■ Directions for this task
The entries below are to be written out exactly, with no images included.

(Structured diff data)
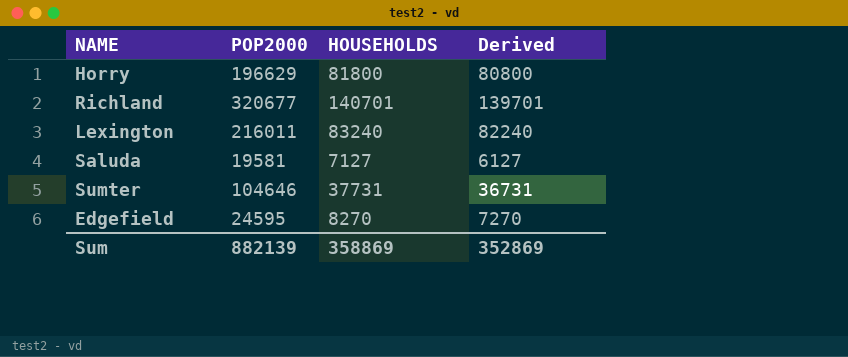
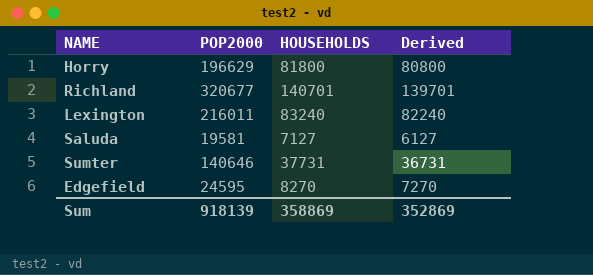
Sumter | POP2000: 104646 -> 140646
Sum | POP2000: 882139 -> 918139

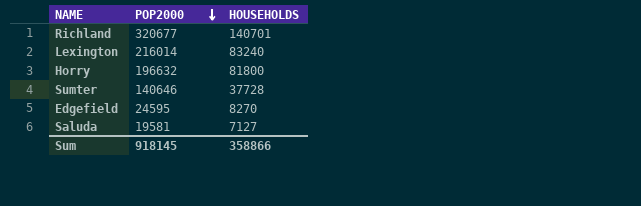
row order: none -> POP2000 descending
column Derived | formula: [HOUSEHOLDS] - 1000 -> none
Lexington | POP2000: 216011 -> 216014
Horry | POP2000: 196629 -> 196632
Sumter | HOUSEHOLDS: 37731 -> 37728
Sum | POP2000: 918139 -> 918145
Sum | HOUSEHOLDS: 358869 -> 358866

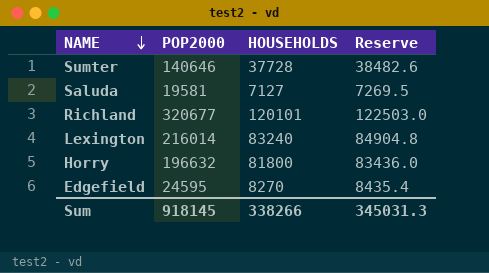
row order: POP2000 descending -> NAME descending
column Reserve | formula: none -> [HOUSEHOLDS] * 1.02
Richland | HOUSEHOLDS: 140701 -> 120101
Sum | HOUSEHOLDS: 358866 -> 338266

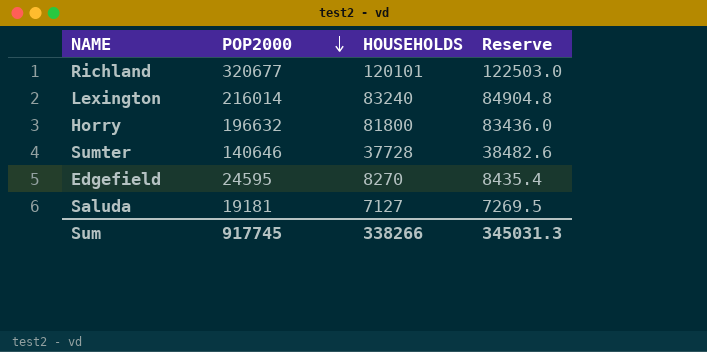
row order: NAME descending -> POP2000 descending
Saluda | POP2000: 19581 -> 19181
Sum | POP2000: 918145 -> 917745

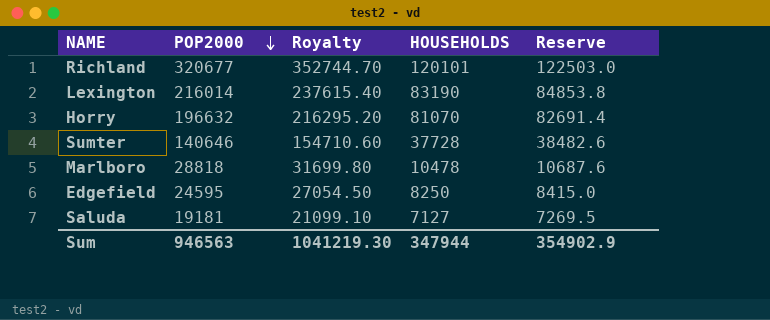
column Royalty | formula: none -> [POP2000] * 1.1
Lexington | HOUSEHOLDS: 83240 -> 83190
Lexington | Reserve: 84904.8 -> 84853.8
Horry | HOUSEHOLDS: 81800 -> 81070
Horry | Reserve: 83436.0 -> 82691.4
row Marlboro: none -> 28818 | 31699.80 | 10478 | 10687.6
Edgefield | HOUSEHOLDS: 8270 -> 8250
Edgefield | Reserve: 8435.4 -> 8415.0
Sum | POP2000: 917745 -> 946563
Sum | HOUSEHOLDS: 338266 -> 347944
Sum | Reserve: 345031.3 -> 354902.9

■ Task response
Sumter | POP2000: 104646 -> 140646
Sum | POP2000: 882139 -> 918139

row order: none -> POP2000 descending
column Derived | formula: [HOUSEHOLDS] - 1000 -> none
Lexington | POP2000: 216011 -> 216014
Horry | POP2000: 196629 -> 196632
Sumter | HOUSEHOLDS: 37731 -> 37728
Sum | POP2000: 918139 -> 918145
Sum | HOUSEHOLDS: 358869 -> 358866

row order: POP2000 descending -> NAME descending
column Reserve | formula: none -> [HOUSEHOLDS] * 1.02
Richland | HOUSEHOLDS: 140701 -> 120101
Sum | HOUSEHOLDS: 358866 -> 338266

row order: NAME descending -> POP2000 descending
Saluda | POP2000: 19581 -> 19181
Sum | POP2000: 918145 -> 917745

column Royalty | formula: none -> [POP2000] * 1.1
Lexington | HOUSEHOLDS: 83240 -> 83190
Lexington | Reserve: 84904.8 -> 84853.8
Horry | HOUSEHOLDS: 81800 -> 81070
Horry | Reserve: 83436.0 -> 82691.4
row Marlboro: none -> 28818 | 31699.80 | 10478 | 10687.6
Edgefield | HOUSEHOLDS: 8270 -> 8250
Edgefield | Reserve: 8435.4 -> 8415.0
Sum | POP2000: 917745 -> 946563
Sum | HOUSEHOLDS: 338266 -> 347944
Sum | Reserve: 345031.3 -> 354902.9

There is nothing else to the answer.